One review included 24 RCTs, with participants who had internal fixation or arthroplasty for different types of hip fracture. Tranexamic acid was given intravenously or topically during the perioperative period. In this review, based on a control group risk of 451 people per 1000, 194 fewer people per 1000 probably require ABT after receiving tranexamic acid (risk ratio (RR) 0.56, 95% confidence interval (CI) 0.46 to 0.68; 21 studies, 2148 participants; moderate-certainty evidence). We downgraded the certainty for possible publication bias.
Review authors found that there was probably little or no difference in the risks of adverse events, reported as deep vein thrombosis (RR 1.16, 95% CI 0.74 to 1.81; 22 studies), pulmonary embolism (RR 1.01, 95% CI 0.36 to 2.86; 9 studies), myocardial infarction (RR 1.00, 95% CI 0.23 to 4.33; 8 studies), cerebrovascular accident (RR 1.45, 95% CI 0.56 to 3.70; 8 studies), or death (RR 1.01, 95% CI 0.70 to 1.46; 10 studies).

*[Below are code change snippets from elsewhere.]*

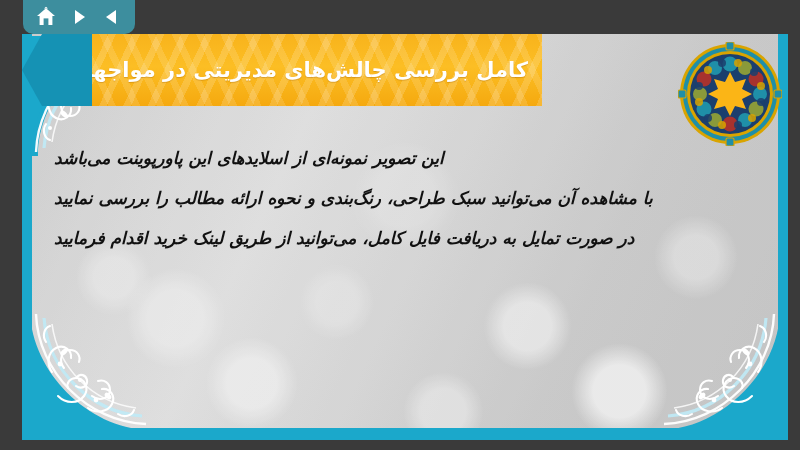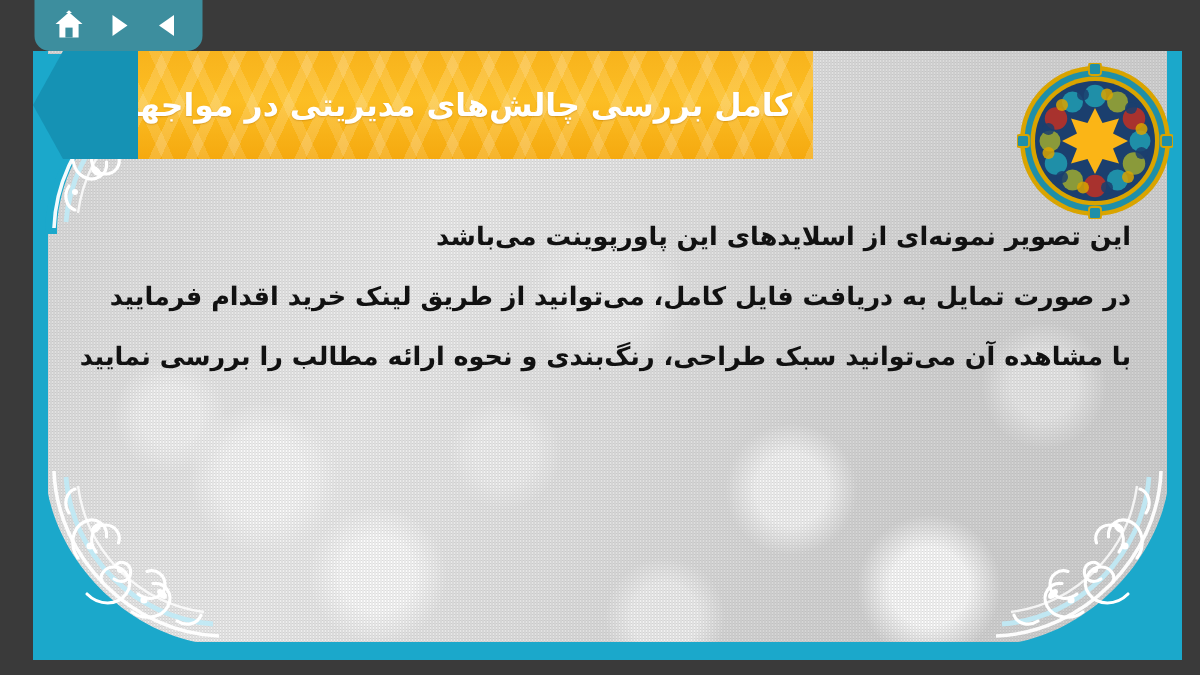--- a/index.html
+++ b/index.html
@@ -93,21 +93,21 @@
 
   
   #mandala{
     position:absolute;right:6px;top:8px;width:104px;height:104px;z-index:35;
   }
   #mandala svg{display:block;}
 
   
   #body-text{
     position:absolute;right:34px;top:104px;width:700px;z-index:12;
-    direction:rtl;text-align:right;
+    direction:rtl;text-align:left;font-style:italic;
   }
   .body-line{
     color:#111111;font-size:17px;line-height:40px;font-weight:bold;
     white-space:nowrap;direction:rtl;
   }
 </style>
 </head>
 <body>
 
 <div id="viewer">
@@ -290,18 +290,18 @@
           <rect x="48" y="0" width="8" height="8" rx="1.6" fill="#1f8fa8" stroke="#d9a400" stroke-width="1.2"></rect>
           <rect x="48" y="96" width="8" height="8" rx="1.6" fill="#1f8fa8" stroke="#d9a400" stroke-width="1.2"></rect>
           <rect x="0" y="48" width="8" height="8" rx="1.6" fill="#1f8fa8" stroke="#d9a400" stroke-width="1.2"></rect>
           <rect x="96" y="48" width="8" height="8" rx="1.6" fill="#1f8fa8" stroke="#d9a400" stroke-width="1.2"></rect>
         </g>
       </svg>
     </div>
 
     <div id="body-text">
       <div class="body-line">این تصویر نمونه‌ای از اسلایدهای این پاورپوینت می‌باشد</div>
+      <div class="body-line">با مشاهده آن می‌توانید سبک طراحی، رنگ‌بندی و نحوه ارائه مطالب را بررسی نمایید</div>
       <div class="body-line">در صورت تمایل به دریافت فایل کامل، می‌توانید از طریق لینک خرید اقدام فرمایید</div>
-      <div class="body-line">با مشاهده آن می‌توانید سبک طراحی، رنگ‌بندی و نحوه ارائه مطالب را بررسی نمایید</div>
     </div>
 
   </div>
 </div>
 
 </body></html>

We judged evidence from these outcomes to be moderate certainty, downgraded for imprecision.
Another review, with a similarly broad inclusion criteria, included 10 studies, and found that tranexamic acid probably reduces the volume of transfused PRC (0.53 fewer units, 95% CI 0.27 to 0.80; 7 studies, 813 participants; moderate-certainty evidence). We downgraded the certainty because of unexplained high levels of statistical heterogeneity.
No reviews reported outcomes of postoperative delirium, ADL, or HRQoL.
Iron (9 reviews, 7 eligible RCTs)
Whilst all reviews included studies in hip fracture populations, most also included other surgical populations. The most current, direct evidence was reported in two RCTs, with 403 participants with hip fracture; iron was given intravenously, starting preoperatively. This review did not include evidence for iron with erythropoietin. The methodological quality of this review was low.
In this review, there was low-certainty evidence from two studies (403 participants) that there may be little or no difference according to whether intravenous iron was given in: the number of people who required ABT (RR 0.90, 95% CI 0.73 to 1.11), the volume of transfused blood (MD -0.07 units of PRC, 95% CI -0.31 to 0.17), infection (RR 0.99, 95% CI 0.55 to 1.80), or mortality within 30 days (RR 1.06, 95% CI 0.53 to 2.13). There may be little or no difference in delirium (25 events in the iron group compared to 26 events in control group; 1 study, 303 participants; low-certainty evidence). We are very unsure whether there was any difference in HRQoL, since it was reported without an effect estimate. The findings were largely consistent across reviews. We downgraded the evidence for imprecision, because studies included few participants, and the wide CIs indicated possible benefit and harm.
No reviews reported outcomes of cognitive dysfunction, ADL, or HRQoL.